Der Bahnhof hat zusätzliche Signale installiert, um die Bahnsteige in zwei separate Abschnitte zu unterteilen. Dadurch können längere Züge in kürzere Verbindungen mit unterschiedlichen Zielen aufgeteilt werden. Die Änderung betrifft die Gleise 10, 11, 14, 15, 16 und 17 und gibt den Betreibern mehr Flexibilität.
Ein neues Gleis mit der Nummer 25 ist ebenfalls in Planung. Die Genehmigung für den Bau wird bis Herbst 2025 erwartet, erste Vorbereitungsarbeiten sollen im Januar 2026 beginnen. Die Inbetriebnahme ist jedoch frühestens für 2027 vorgesehen.

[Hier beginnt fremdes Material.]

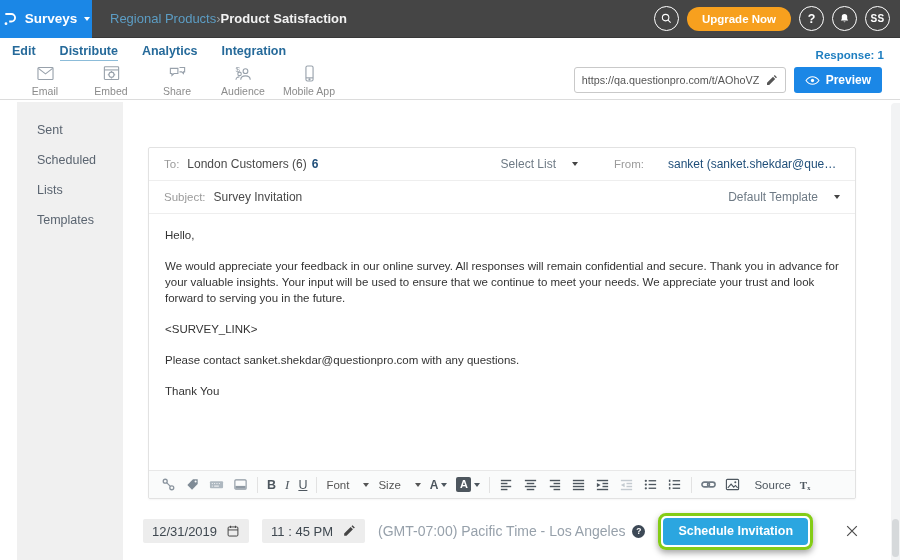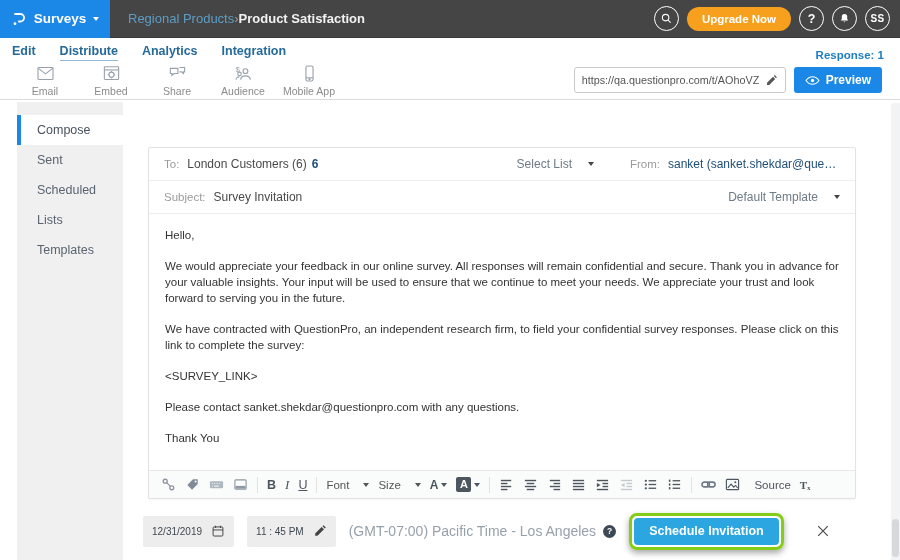--- a/index.html
+++ b/index.html
@@ -13,7 +13,7 @@
 
   
   .header{height:38px;background:#454545;display:flex;align-items:center;border-bottom:1px solid #383838;}
-  .logo-box{width:110px;height:38px;background:#1b87e6;display:flex;align-items:center;justify-content:center;gap:7px;cursor:pointer;}
+  .logo-box{width:92px;height:38px;background:#1b87e6;display:flex;align-items:center;justify-content:center;gap:7px;cursor:pointer;}
   .logo-box svg{width:16px;height:16px;}
   .logo-label{color:#fff;font-size:13.5px;font-weight:600;}
   .logo-box .caret{color:#fff;}

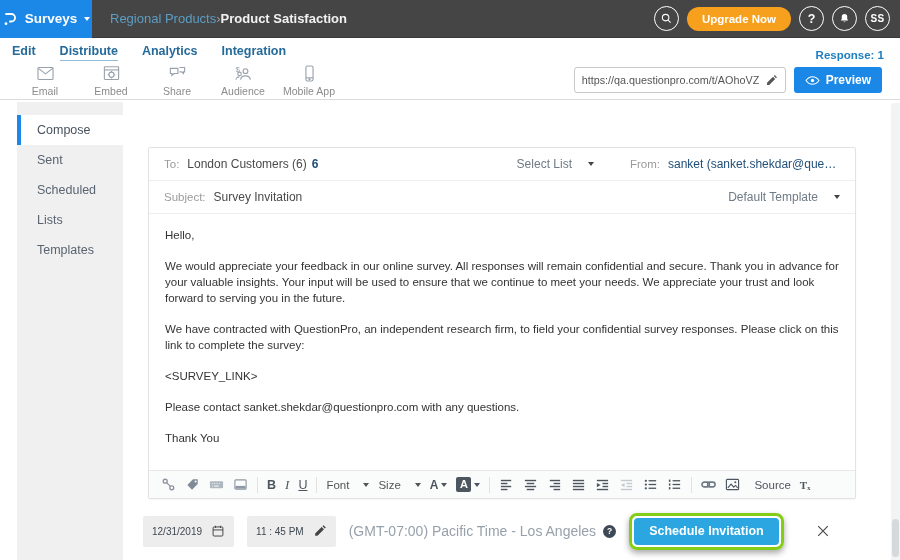--- a/index.html
+++ b/index.html
@@ -209,7 +209,6 @@
 <div class="content">
 
   <div class="sidebar">
-    <div class="side-item active">Compose</div>
     <div class="side-item">Sent</div>
     <div class="side-item">Scheduled</div>
     <div class="side-item">Lists</div>

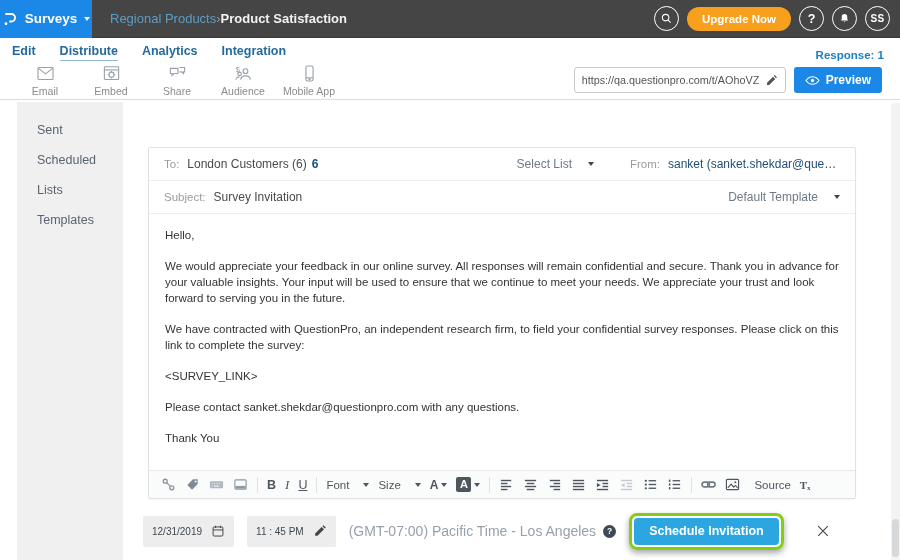--- a/index.html
+++ b/index.html
@@ -59,7 +59,7 @@
   .to-count{color:#1f4e79;font-weight:700;margin-left:5px;}
   .select-list{margin-left:auto;display:flex;align-items:center;gap:16px;color:#6e7a85;cursor:pointer;}
   .select-list .caret{color:#444;}
-  .from-group{margin-left:36px;display:flex;align-items:center;cursor:pointer;}
+  .from-group{margin-left:36px;display:flex;align-items:center;cursor:pointer;gap:16px;}
   .from-value{color:#1f4e79;max-width:172px;white-space:nowrap;overflow:hidden;text-overflow:ellipsis;}
   .template-dd{margin-left:auto;display:flex;align-items:center;gap:16px;color:#6e7a85;cursor:pointer;}
   .template-dd .caret{color:#444;}

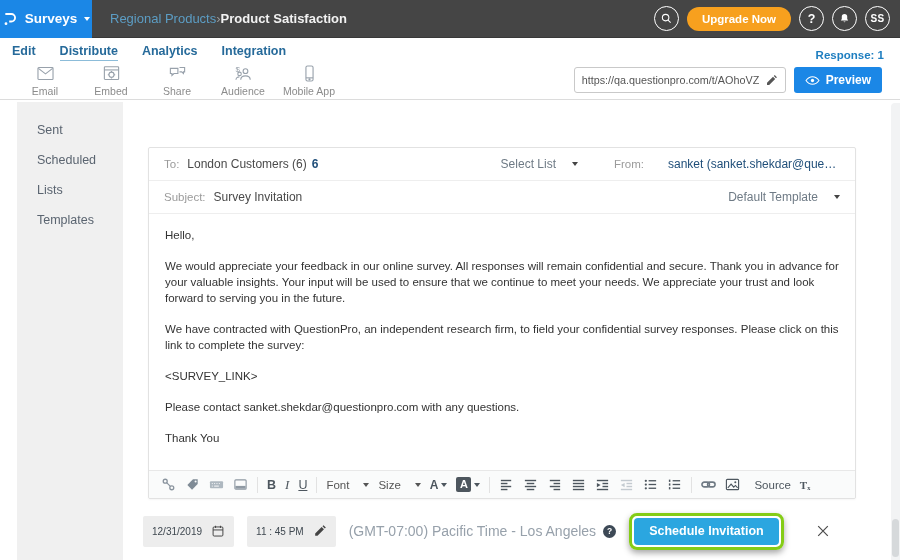--- a/index.html
+++ b/index.html
@@ -243,7 +243,6 @@
     <div class="mail-body">
       <p>Hello,</p>
       <p>We would appreciate your feedback in our online survey. All responses will remain confidential and secure. Thank you in advance for your valuable insights. Your input will be used to ensure that we continue to meet your needs. We appreciate your trust and look forward to serving you in the future.</p>
-      <p>We have contracted with QuestionPro, an independent research firm, to field your confidential survey responses. Please click on this link to complete the survey:</p>
       <p>&lt;SURVEY_LINK&gt;</p>
       <p>Please contact sanket.shekdar@questionpro.com with any questions.</p>
       <p>Thank You</p>

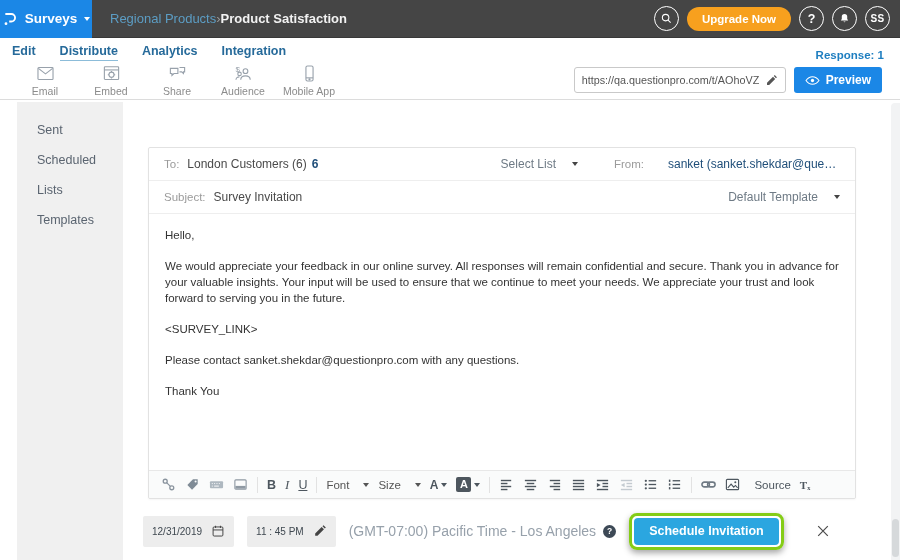--- a/index.html
+++ b/index.html
@@ -84,7 +84,7 @@
 
   
   .schedule-row{position:absolute;left:143px;top:407px;height:44px;display:flex;align-items:center;}
-  .pick-box{background:#ededed;height:31px;border-radius:2px;display:flex;align-items:center;padding:0 9px;gap:9px;font-size:10px;color:#3f4850;cursor:pointer;}
+  .pick-box{background:#ededed;height:24px;border-radius:2px;display:flex;align-items:center;padding:0 9px;gap:9px;font-size:13px;color:#3f4850;cursor:pointer;}
   .pick-box svg{width:14px;height:14px;}
   .cal-icon{stroke:#444;fill:none;stroke-width:1.4;}
   .pen-icon{fill:#444;}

Langfristig sind zudem ein bereits angekündigter Fernbahntunnel sowie ein neuer unterirdischer Bahnhof geplant. Der Baubeginn für diese Projekte ist für das frühe nächste Jahrzehnt angesetzt.
Die Modernisierungen am Hauptbahnhof sollen Engpässe verringern und die Pünktlichkeit im gesamten Netz verbessern. Angesichts von fast 500.000 Reisenden täglich tragen die Änderungen zu einer effizienteren Kapazitätsnutzung bei. Weitere Vorhaben, darunter ein neuer Tunnel und ein unterirdischer Bahnhof, bleiben für die kommenden zehn Jahre in der Pipeline.